Liebherr Components In North America

Andreas Schilling, divisional director of the Liebherr Components Division in the USA, talked about the company’s approach and activity for the North American market.


Q: Liebherr Components has been represented in the USA since 2012. What are your objectives here?

Andreas Schilling: “We have been serving our North American customers in the mechanical, hydraulic and electric drive and control technology sectors for eight years from our Saline site in Michigan. We also provide sales support to the Liebherr site in Monterrey (Mexico) and help to offer our components to various industries in the USA.”

Q: Which sectors do you deal in?

Schilling: “For our customers in the wind industry, for example, we supply bearings and slewing rings as well as gearboxes and electric motors to power wind turbines. However, we also furnish parts for cranes of all kinds, as well as earthmoving and construction machinery, support customers in the mining industry as well as in agriculture and forestry. In addition, Liebherr components are used in the maritime applications and in automotive and traffic engineering.”

Q: What do you see as the advantages of on-site presence in the USA?

Schilling: “Local-for-Locals is the core principle of our customer-oriented approach. We want to be the central point of contact for our North American customers. Therefore, we combine our German corporate philosophy and the “Made in Germany” engineering expertise with local sales expertise.”

Q: Can you give an example of this?

Schilling: “In North America, it is common for sales and engineering to act more or less independently as separate entities. To put it bluntly, sales and marketing professionals drum up the business. In the second step, technicians deal with the actual implementation for the customer. We are pursuing a more effective and efficient approach. Our sales engineers not only handle sales, but also bring engineering and application expertise to the table, where they deliver best practice solutions directly to the customer. This also makes it possible to consider technical feasibility aspects in engineering and production.”

Q: Viewed from the outside, the drivetrain seems to be a simple affair that requires clear physical and-mechanical requirements. What else is there to advise about?

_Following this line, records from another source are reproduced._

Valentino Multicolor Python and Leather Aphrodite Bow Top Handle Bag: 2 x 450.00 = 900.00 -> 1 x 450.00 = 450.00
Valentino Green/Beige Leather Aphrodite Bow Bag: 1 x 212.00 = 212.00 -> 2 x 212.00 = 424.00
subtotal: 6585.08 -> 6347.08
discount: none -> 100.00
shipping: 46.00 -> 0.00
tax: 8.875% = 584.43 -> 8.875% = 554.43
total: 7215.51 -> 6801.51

Schilling: “The principle of “one for all” does not work in modern mechanical engineering. For the gearbox of a fire ladder, which extends up to 60 meters, the specific requirements are not the same as for a small mobile crane in horticulture. In addition, each manufacturer also follows its own operating instructions. Our experience and components can provide valuable support for the design of their gearbox to fit the specific application.”

Q: For example?

Schilling: “We once went to a customer in Texas who wanted to optimise a drive unit of one of his facilities. A German construction manager from Liebherr Components in Biberach also took part in the visit. When analysing the existing transmission, he noticed that the bearing’s raceway was not perfect. Correcting it allowed us to achieve a 60% higher bearing capacity in one go.”

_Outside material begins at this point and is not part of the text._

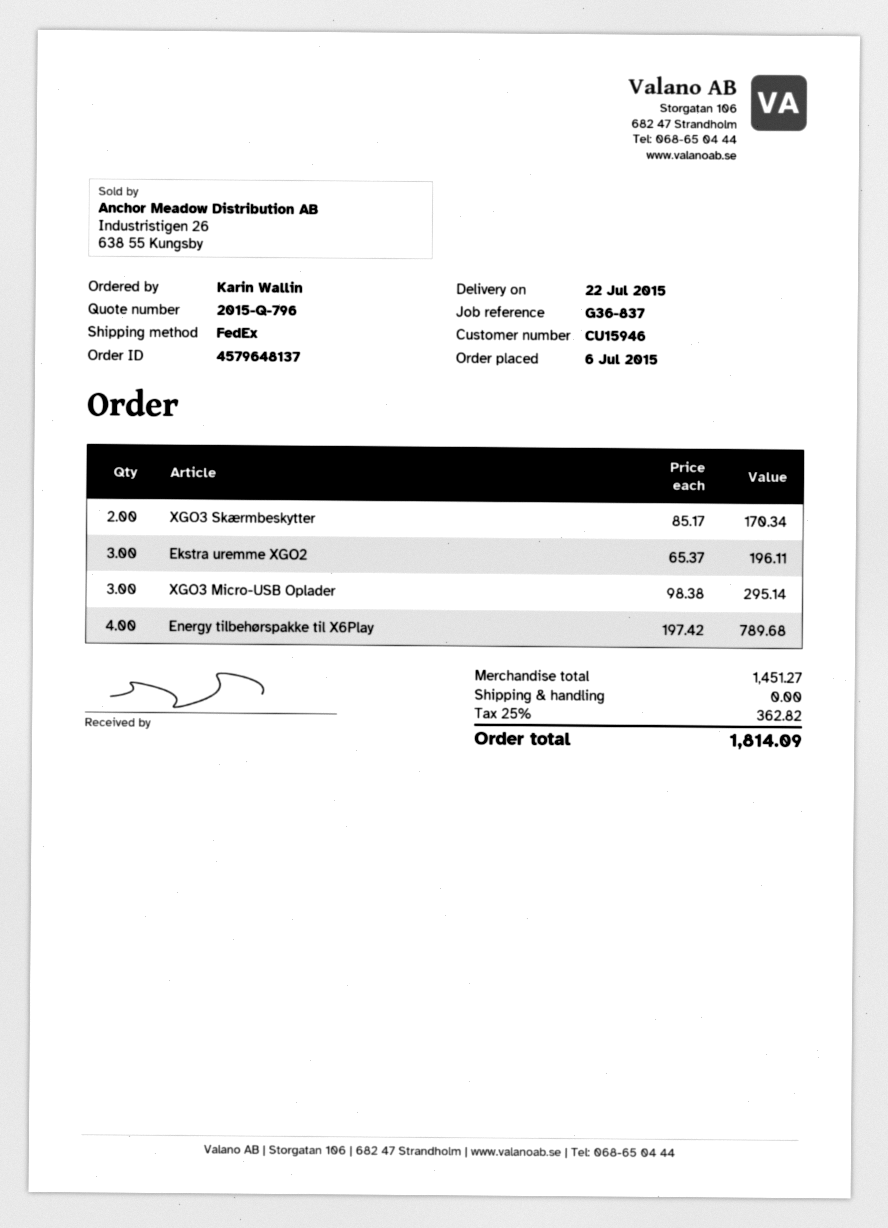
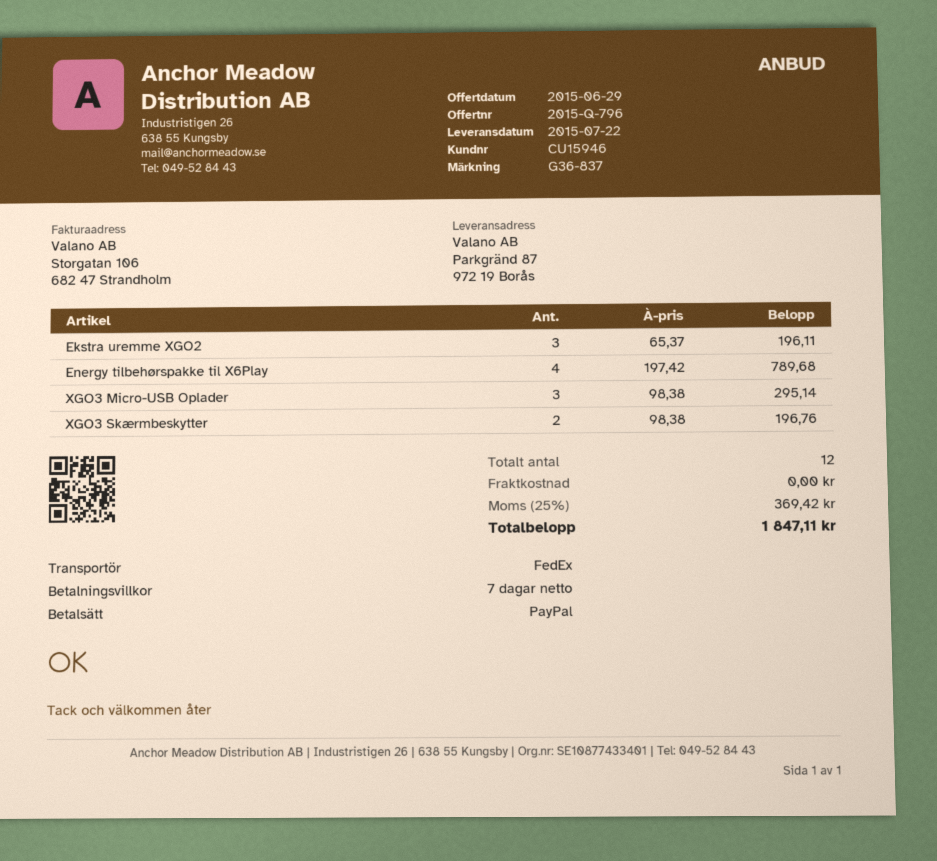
XGO3 Skærmbeskytter: 2 x 85.17 = 170.34 -> 2 x 98.38 = 196.76
tax: 25% = 362.82 -> 25% = 369.42
total: 1814.09 -> 1847.11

Q: How far does the consulting and support approach go beyond such detailed technical solutions?

Schilling: “We like to maintain comprehensive customer relationships and are able to go all the way, from the first to the last mile. This includes the whole spectrum of activities – from advice on purchasing, customs clearance and logistics to installation, as well as maintenance, repair and adaptation to later development.”

Q: What does this mean for the personal customer-supplier relationship?

Schilling: “Intelligent, durable technology is more than the physical result of mechanics, electronics and a few algorithms. It is always a people business, where communicating on equal terms and with each other is key. This is the only way to gain the trust that is indispensable in order to build confidence in a technical solution on which the customer and its employees will build their future.”